Exercise objective: Leave out the pictures and retype, exactly, the lines below from the line with "- To monitor" up to and including the line with "- All BSSs created", nothing more.

Records for processing:
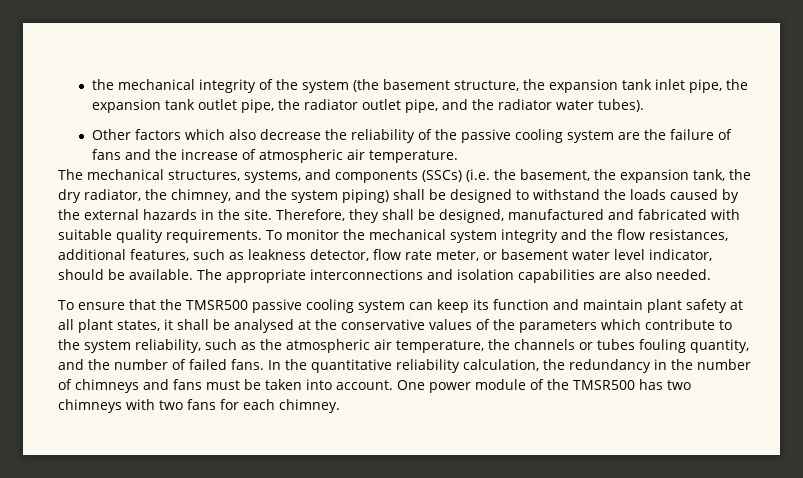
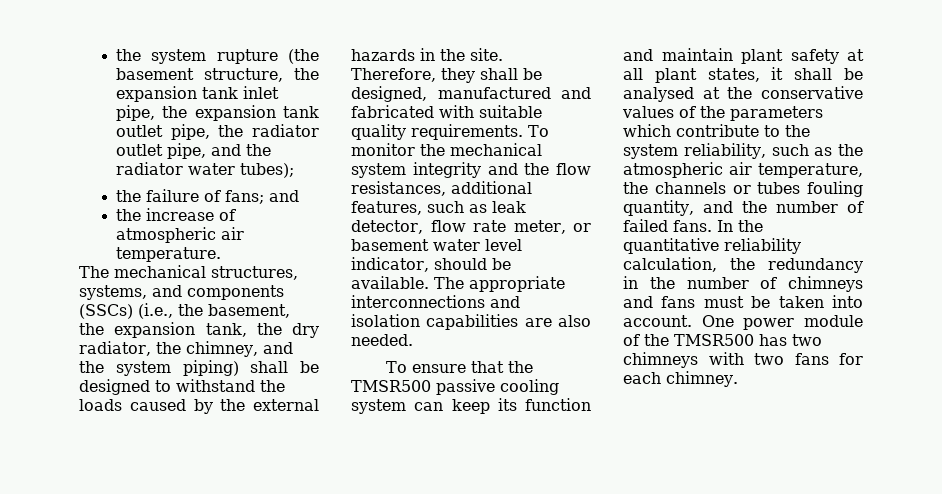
- the mechanical integrity of the system (the basement structure, the expansion tank inlet pipe, the expansion tank outlet pipe, the radiator outlet pipe, and the radiator water tubes).
- Other factors which also decrease the reliability of the passive cooling system are the failure of fans and the increase of atmospheric air temperature.
+ the system rupture (the basement structure, the expansion tank inlet pipe, the expansion tank outlet pipe, the radiator outlet pipe, and the radiator water tubes);
+ the failure of fans; and
+ the increase of atmospheric air temperature.
- The mechanical structures, systems, and components (SSCs) (i.e. the basement, the expansion tank, the dry radiator, the chimney, and the system piping) shall be designed to withstand the loads caused by the external hazards in the site.
+ The mechanical structures, systems, and components (SSCs) (i.e., the basement, the expansion tank, the dry radiator, the chimney, and the system piping) shall be designed to withstand the loads caused by the external hazards in the site.
- To monitor the mechanical system integrity and the flow resistances, additional features, such as leakness detector, flow rate meter, or basement water level indicator, should be available.
+ To monitor the mechanical system integrity and the flow resistances, additional features, such as leak detector, flow rate meter, or basement water level indicator, should be available.

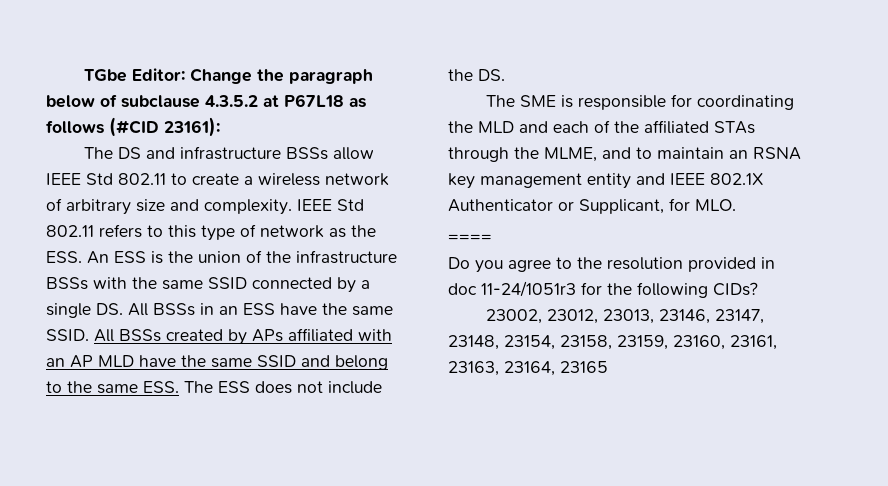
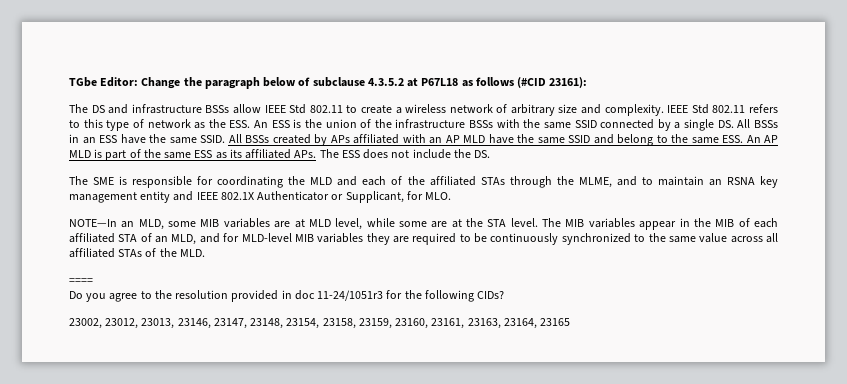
- All BSSs created by APs affiliated with an AP MLD have the same SSID and belong to the same ESS. The ESS does not include the DS.
+ All BSSs created by APs affiliated with an AP MLD have the same SSID and belong to the same ESS. An AP MLD is part of the same ESS as its affiliated APs. The ESS does not include the DS.
+ NOTE—In an MLD, some MIB variables are at MLD level, while some are at the STA level. The MIB variables appear in the MIB of each affiliated STA of an MLD, and for MLD-level MIB variables they are required to be continuously synchronized to the same value across all affiliated STAs of the MLD.

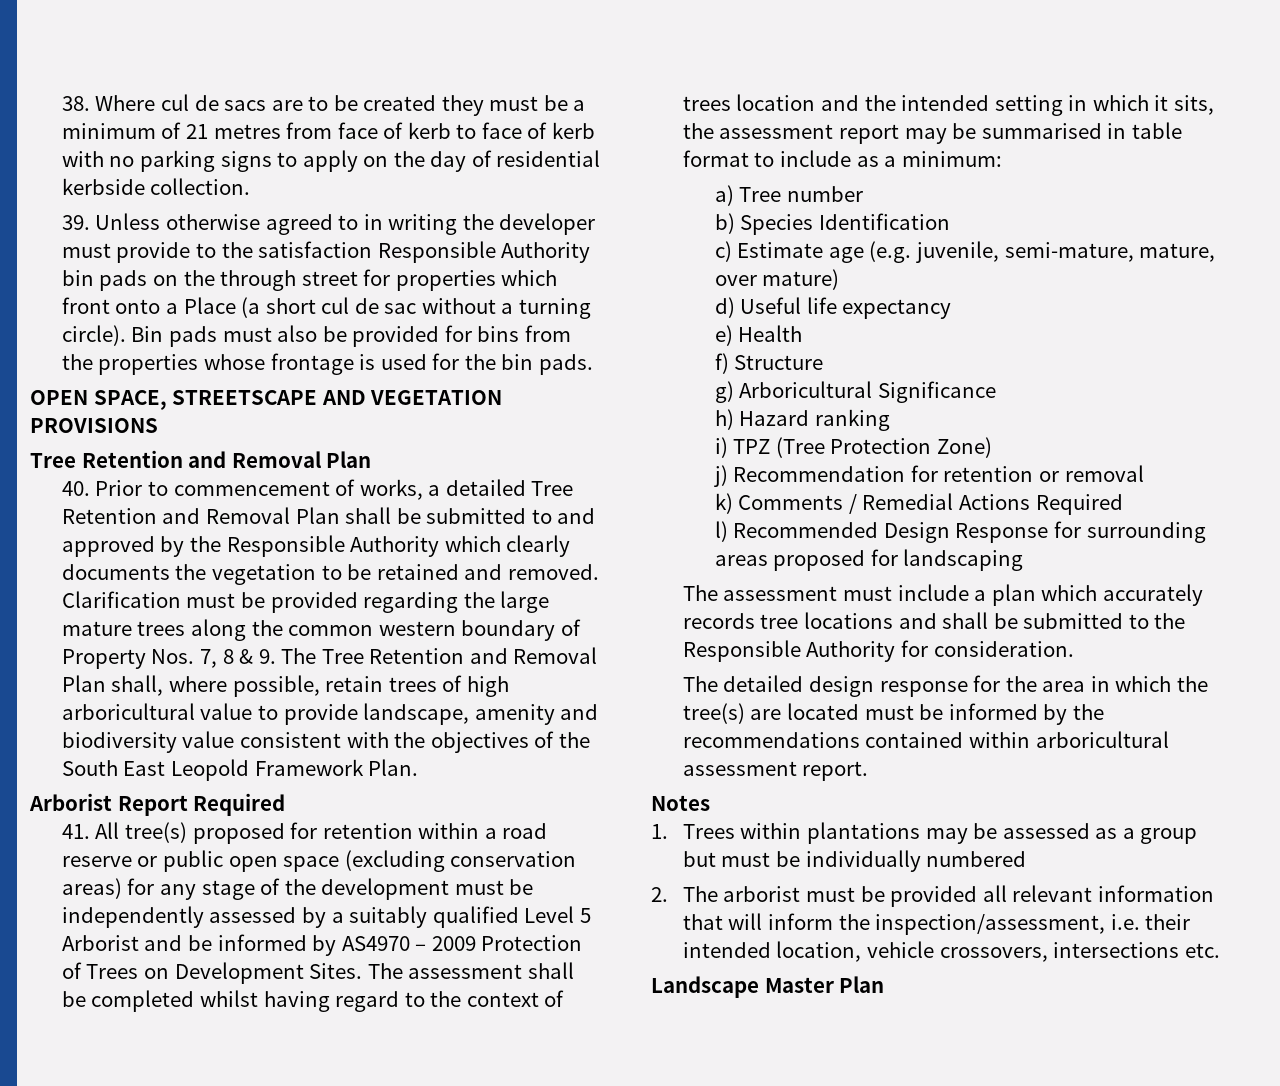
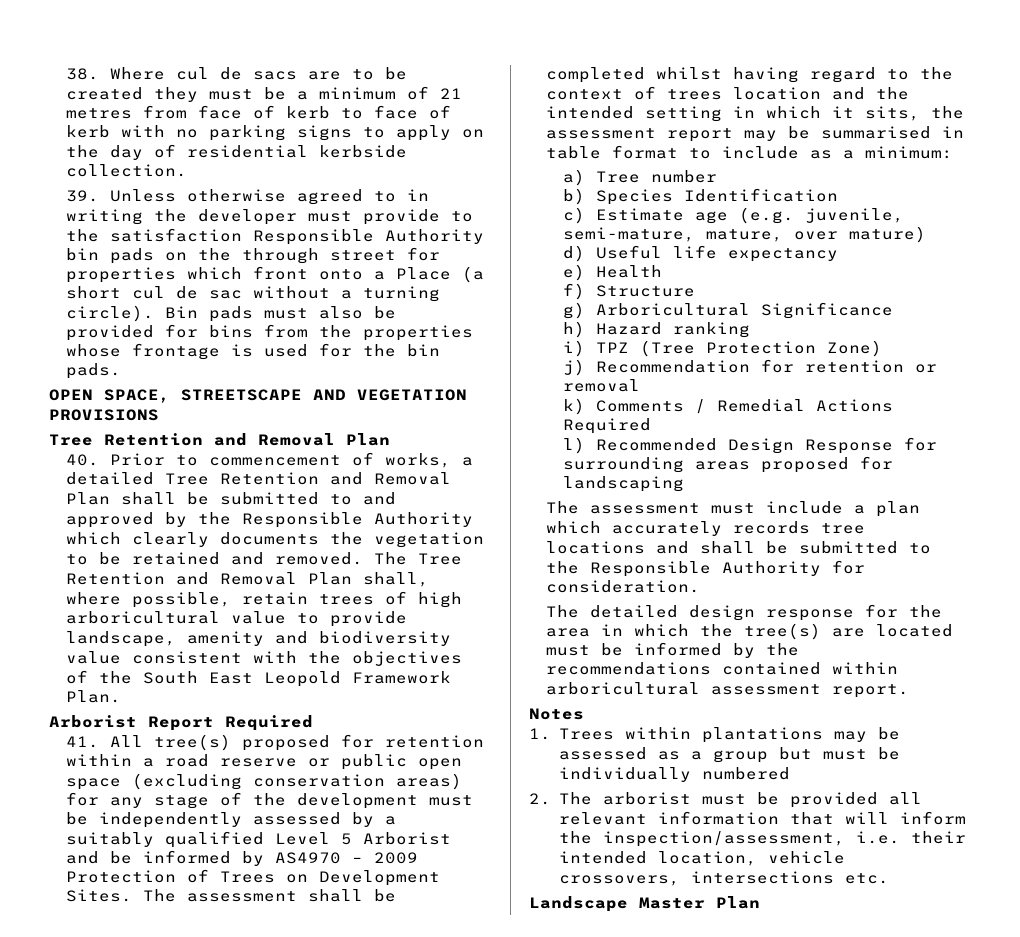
- Clarification must be provided regarding the large mature trees along the common western boundary of Property Nos. 7, 8 & 9. The Tree Retention and Removal Plan shall, where possible, retain trees of high arboricultural value to provide landscape, amenity and biodiversity value consistent with the objectives of the South East Leopold Framework Plan.
+ The Tree Retention and Removal Plan shall, where possible, retain trees of high arboricultural value to provide landscape, amenity and biodiversity value consistent with the objectives of the South East Leopold Framework Plan.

The answer:
- To monitor the mechanical system integrity and the flow resistances, additional features, such as leakness detector, flow rate meter, or basement water level indicator, should be available.
+ To monitor the mechanical system integrity and the flow resistances, additional features, such as leak detector, flow rate meter, or basement water level indicator, should be available.

- All BSSs created by APs affiliated with an AP MLD have the same SSID and belong to the same ESS. The ESS does not include the DS.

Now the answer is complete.